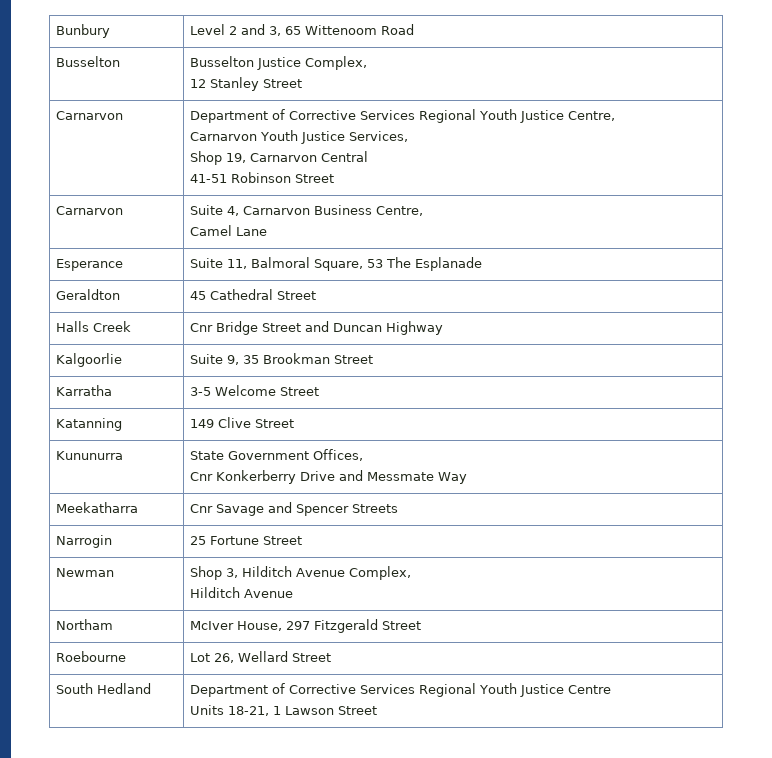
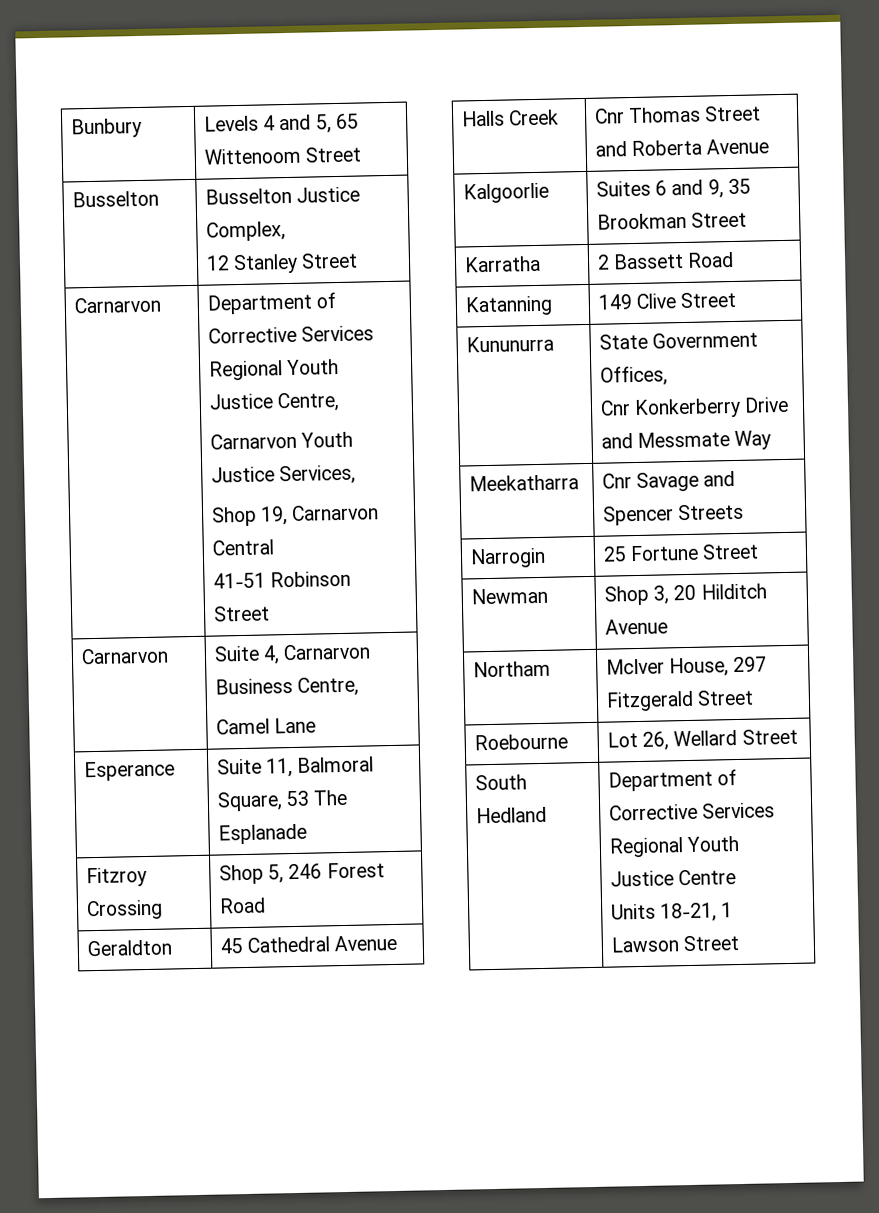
- Bunbury | Level 2 and 3, 65 Wittenoom Road
+ Bunbury | Levels 4 and 5, 65 Wittenoom Street
+ Fitzroy Crossing | Shop 5, 246 Forest Road
- Geraldton | 45 Cathedral Street
+ Geraldton | 45 Cathedral Avenue
- Halls Creek | Cnr Bridge Street and Duncan Highway
+ Halls Creek | Cnr Thomas Street and Roberta Avenue
- Kalgoorlie | Suite 9, 35 Brookman Street
+ Kalgoorlie | Suites 6 and 9, 35 Brookman Street
- Karratha | 3-5 Welcome Street
+ Karratha | 2 Bassett Road
- Newman | Shop 3, Hilditch Avenue Complex,
- Hilditch Avenue
+ Newman | Shop 3, 20 Hilditch Avenue

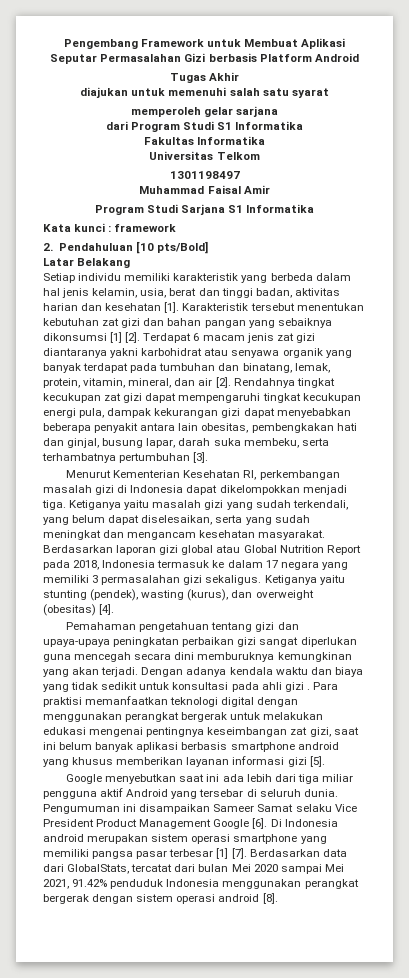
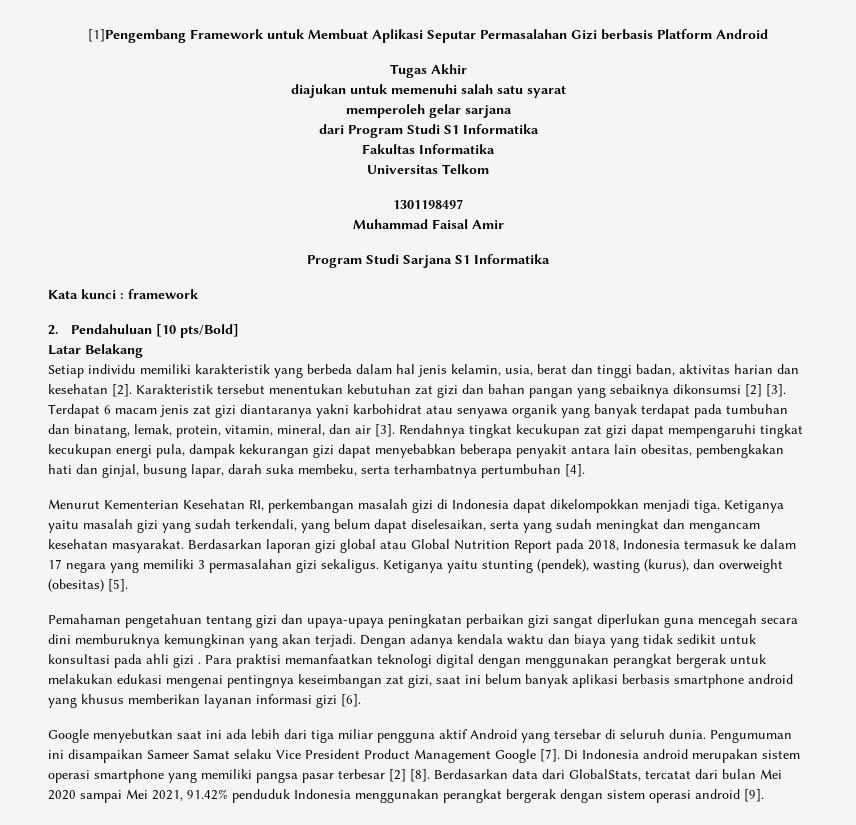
- Pengembang Framework untuk Membuat Aplikasi Seputar Permasalahan Gizi berbasis Platform Android
+ [1]Pengembang Framework untuk Membuat Aplikasi Seputar Permasalahan Gizi berbasis Platform Android
- Setiap individu memiliki karakteristik yang berbeda dalam hal jenis kelamin, usia, berat dan tinggi badan, aktivitas harian dan kesehatan [1].
+ Setiap individu memiliki karakteristik yang berbeda dalam hal jenis kelamin, usia, berat dan tinggi badan, aktivitas harian dan kesehatan [2].
- Karakteristik tersebut menentukan kebutuhan zat gizi dan bahan pangan yang sebaiknya dikonsumsi [1] [2].
+ Karakteristik tersebut menentukan kebutuhan zat gizi dan bahan pangan yang sebaiknya dikonsumsi [2] [3].
- Terdapat 6 macam jenis zat gizi diantaranya yakni karbohidrat atau senyawa organik yang banyak terdapat pada tumbuhan dan binatang, lemak, protein, vitamin, mineral, dan air [2].
+ Terdapat 6 macam jenis zat gizi diantaranya yakni karbohidrat atau senyawa organik yang banyak terdapat pada tumbuhan dan binatang, lemak, protein, vitamin, mineral, dan air [3].
- Rendahnya tingkat kecukupan zat gizi dapat mempengaruhi tingkat kecukupan energi pula, dampak kekurangan gizi dapat menyebabkan beberapa penyakit antara lain obesitas, pembengkakan hati dan ginjal, busung lapar, darah suka membeku, serta terhambatnya pertumbuhan [3].
+ Rendahnya tingkat kecukupan zat gizi dapat mempengaruhi tingkat kecukupan energi pula, dampak kekurangan gizi dapat menyebabkan beberapa penyakit antara lain obesitas, pembengkakan hati dan ginjal, busung lapar, darah suka membeku, serta terhambatnya pertumbuhan [4].
- Ketiganya yaitu stunting (pendek), wasting (kurus), dan overweight (obesitas) [4].
+ Ketiganya yaitu stunting (pendek), wasting (kurus), dan overweight (obesitas) [5].
- Para praktisi memanfaatkan teknologi digital dengan menggunakan perangkat bergerak untuk melakukan edukasi mengenai pentingnya keseimbangan zat gizi, saat ini belum banyak aplikasi berbasis smartphone android yang khusus memberikan layanan informasi gizi [5].
+ Para praktisi memanfaatkan teknologi digital dengan menggunakan perangkat bergerak untuk melakukan edukasi mengenai pentingnya keseimbangan zat gizi, saat ini belum banyak aplikasi berbasis smartphone android yang khusus memberikan layanan informasi gizi [6].
- Pengumuman ini disampaikan Sameer Samat selaku Vice President Product Management Google [6].
+ Pengumuman ini disampaikan Sameer Samat selaku Vice President Product Management Google [7].
- Di Indonesia android merupakan sistem operasi smartphone yang memiliki pangsa pasar terbesar [1] [7].
+ Di Indonesia android merupakan sistem operasi smartphone yang memiliki pangsa pasar terbesar [2] [8].
- Berdasarkan data dari GlobalStats, tercatat dari bulan Mei 2020 sampai Mei 2021, 91.42% penduduk Indonesia menggunakan perangkat bergerak dengan sistem operasi android [8].
+ Berdasarkan data dari GlobalStats, tercatat dari bulan Mei 2020 sampai Mei 2021, 91.42% penduduk Indonesia menggunakan perangkat bergerak dengan sistem operasi android [9].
══════════════════════════════
--- EXERCISE GOAL ---
For each record above, write it out exactly and omit any picture.

--- RESULT FOR THIS TASK ---
- Bunbury | Level 2 and 3, 65 Wittenoom Road
+ Bunbury | Levels 4 and 5, 65 Wittenoom Street
+ Fitzroy Crossing | Shop 5, 246 Forest Road
- Geraldton | 45 Cathedral Street
+ Geraldton | 45 Cathedral Avenue
- Halls Creek | Cnr Bridge Street and Duncan Highway
+ Halls Creek | Cnr Thomas Street and Roberta Avenue
- Kalgoorlie | Suite 9, 35 Brookman Street
+ Kalgoorlie | Suites 6 and 9, 35 Brookman Street
- Karratha | 3-5 Welcome Street
+ Karratha | 2 Bassett Road
- Newman | Shop 3, Hilditch Avenue Complex,
- Hilditch Avenue
+ Newman | Shop 3, 20 Hilditch Avenue

- Pengembang Framework untuk Membuat Aplikasi Seputar Permasalahan Gizi berbasis Platform Android
+ [1]Pengembang Framework untuk Membuat Aplikasi Seputar Permasalahan Gizi berbasis Platform Android
- Setiap individu memiliki karakteristik yang berbeda dalam hal jenis kelamin, usia, berat dan tinggi badan, aktivitas harian dan kesehatan [1].
+ Setiap individu memiliki karakteristik yang berbeda dalam hal jenis kelamin, usia, berat dan tinggi badan, aktivitas harian dan kesehatan [2].
- Karakteristik tersebut menentukan kebutuhan zat gizi dan bahan pangan yang sebaiknya dikonsumsi [1] [2].
+ Karakteristik tersebut menentukan kebutuhan zat gizi dan bahan pangan yang sebaiknya dikonsumsi [2] [3].
- Terdapat 6 macam jenis zat gizi diantaranya yakni karbohidrat atau senyawa organik yang banyak terdapat pada tumbuhan dan binatang, lemak, protein, vitamin, mineral, dan air [2].
+ Terdapat 6 macam jenis zat gizi diantaranya yakni karbohidrat atau senyawa organik yang banyak terdapat pada tumbuhan dan binatang, lemak, protein, vitamin, mineral, dan air [3].
- Rendahnya tingkat kecukupan zat gizi dapat mempengaruhi tingkat kecukupan energi pula, dampak kekurangan gizi dapat menyebabkan beberapa penyakit antara lain obesitas, pembengkakan hati dan ginjal, busung lapar, darah suka membeku, serta terhambatnya pertumbuhan [3].
+ Rendahnya tingkat kecukupan zat gizi dapat mempengaruhi tingkat kecukupan energi pula, dampak kekurangan gizi dapat menyebabkan beberapa penyakit antara lain obesitas, pembengkakan hati dan ginjal, busung lapar, darah suka membeku, serta terhambatnya pertumbuhan [4].
- Ketiganya yaitu stunting (pendek), wasting (kurus), dan overweight (obesitas) [4].
+ Ketiganya yaitu stunting (pendek), wasting (kurus), dan overweight (obesitas) [5].
- Para praktisi memanfaatkan teknologi digital dengan menggunakan perangkat bergerak untuk melakukan edukasi mengenai pentingnya keseimbangan zat gizi, saat ini belum banyak aplikasi berbasis smartphone android yang khusus memberikan layanan informasi gizi [5].
+ Para praktisi memanfaatkan teknologi digital dengan menggunakan perangkat bergerak untuk melakukan edukasi mengenai pentingnya keseimbangan zat gizi, saat ini belum banyak aplikasi berbasis smartphone android yang khusus memberikan layanan informasi gizi [6].
- Pengumuman ini disampaikan Sameer Samat selaku Vice President Product Management Google [6].
+ Pengumuman ini disampaikan Sameer Samat selaku Vice President Product Management Google [7].
- Di Indonesia android merupakan sistem operasi smartphone yang memiliki pangsa pasar terbesar [1] [7].
+ Di Indonesia android merupakan sistem operasi smartphone yang memiliki pangsa pasar terbesar [2] [8].
- Berdasarkan data dari GlobalStats, tercatat dari bulan Mei 2020 sampai Mei 2021, 91.42% penduduk Indonesia menggunakan perangkat bergerak dengan sistem operasi android [8].
+ Berdasarkan data dari GlobalStats, tercatat dari bulan Mei 2020 sampai Mei 2021, 91.42% penduduk Indonesia menggunakan perangkat bergerak dengan sistem operasi android [9].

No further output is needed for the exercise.